Ampere's spark-based agent unification is complete (#482 through #489 landed), the CLI client is stable, and the SDK is approaching readiness for its first non-CLI consumer: an embedded-library use case where a host application constructs Ampere instances on-demand to power its own domain-specific agents.

This spike opens a new phase of Ampere work: maturing ampere-core from "library that powers the CLI" into "library that any JVM-based host application can embed to run custom agents." The audit is generic — the implementation epic that follows will produce a stable public API contract that any embedded consumer can build against.

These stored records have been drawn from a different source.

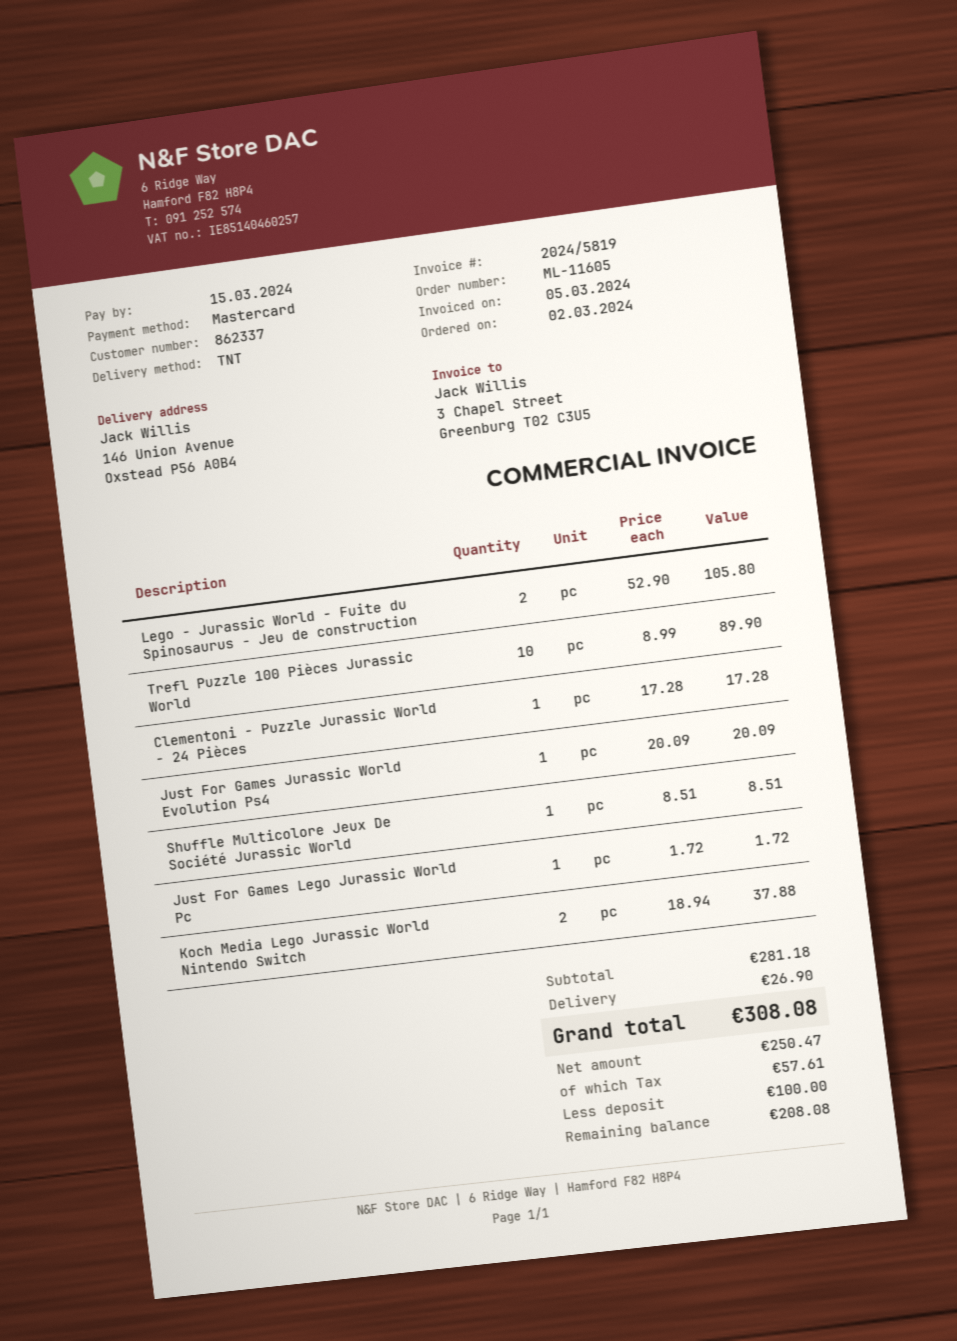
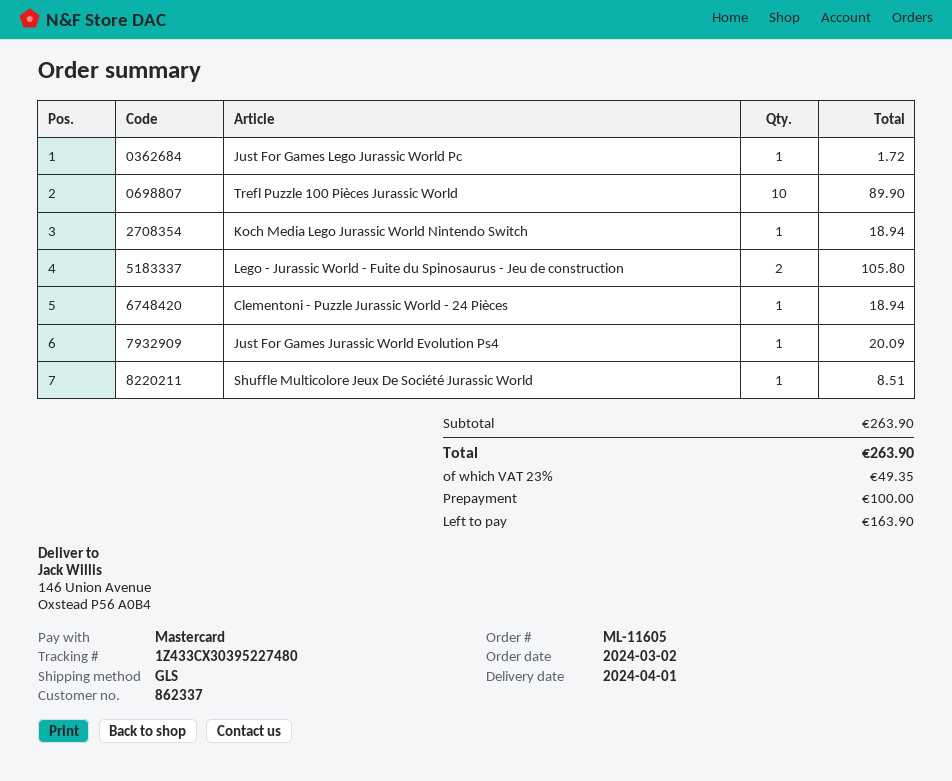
shipping method: TNT -> GLS
Clementoni - Puzzle Jurassic World - 24 Pièces: 1 for 17.28 -> 1 for 18.94
Koch Media Lego Jurassic World Nintendo Switch: 2 for 37.88 -> 1 for 18.94
subtotal: 281.18 -> 263.90
shipping: 26.90 -> none
tax: 57.61 -> 49.35
total: 308.08 -> 263.90
balance: 208.08 -> 163.90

Architectural inputs (not questions for the spike):

  • The first embedded consumer is a JVM backend, not a mobile binary; no self-modifying-code constraints apply to Ampere's API surface itself.
  • The embedded consumer constructs Ampere instances on-demand and disposes them when work completes. Per-instance scoping is a hard requirement; no persistent state across instances.
  • The embedded consumer implements its own CognitiveRelay routing using Ampere's defaults as a starting point. The audit confirms the seams support this without forking internals.
  • Event emission is the lifecycle. The audit confirms EventSerializerBus is consumable from outside ampere-core for state observation and metrics.
  • Embedded consumers define their own agent types with their own role sparks and tools. Ampere is the framework; consumer-domain agents are first-class extensions, not modifications to bundled agents.

Objective

Audit ampere-core's API surface against an embedded-library consumer's needs. Identify every place a CLI-shape assumption has leaked into types, scoping, or registration patterns. Prototype the minimum integration slice that proves an externally-defined agent (with consumer-domain tools, role spark, and event subscription) works end-to-end. Produce a ratified public API surface ready to become an implementation epic.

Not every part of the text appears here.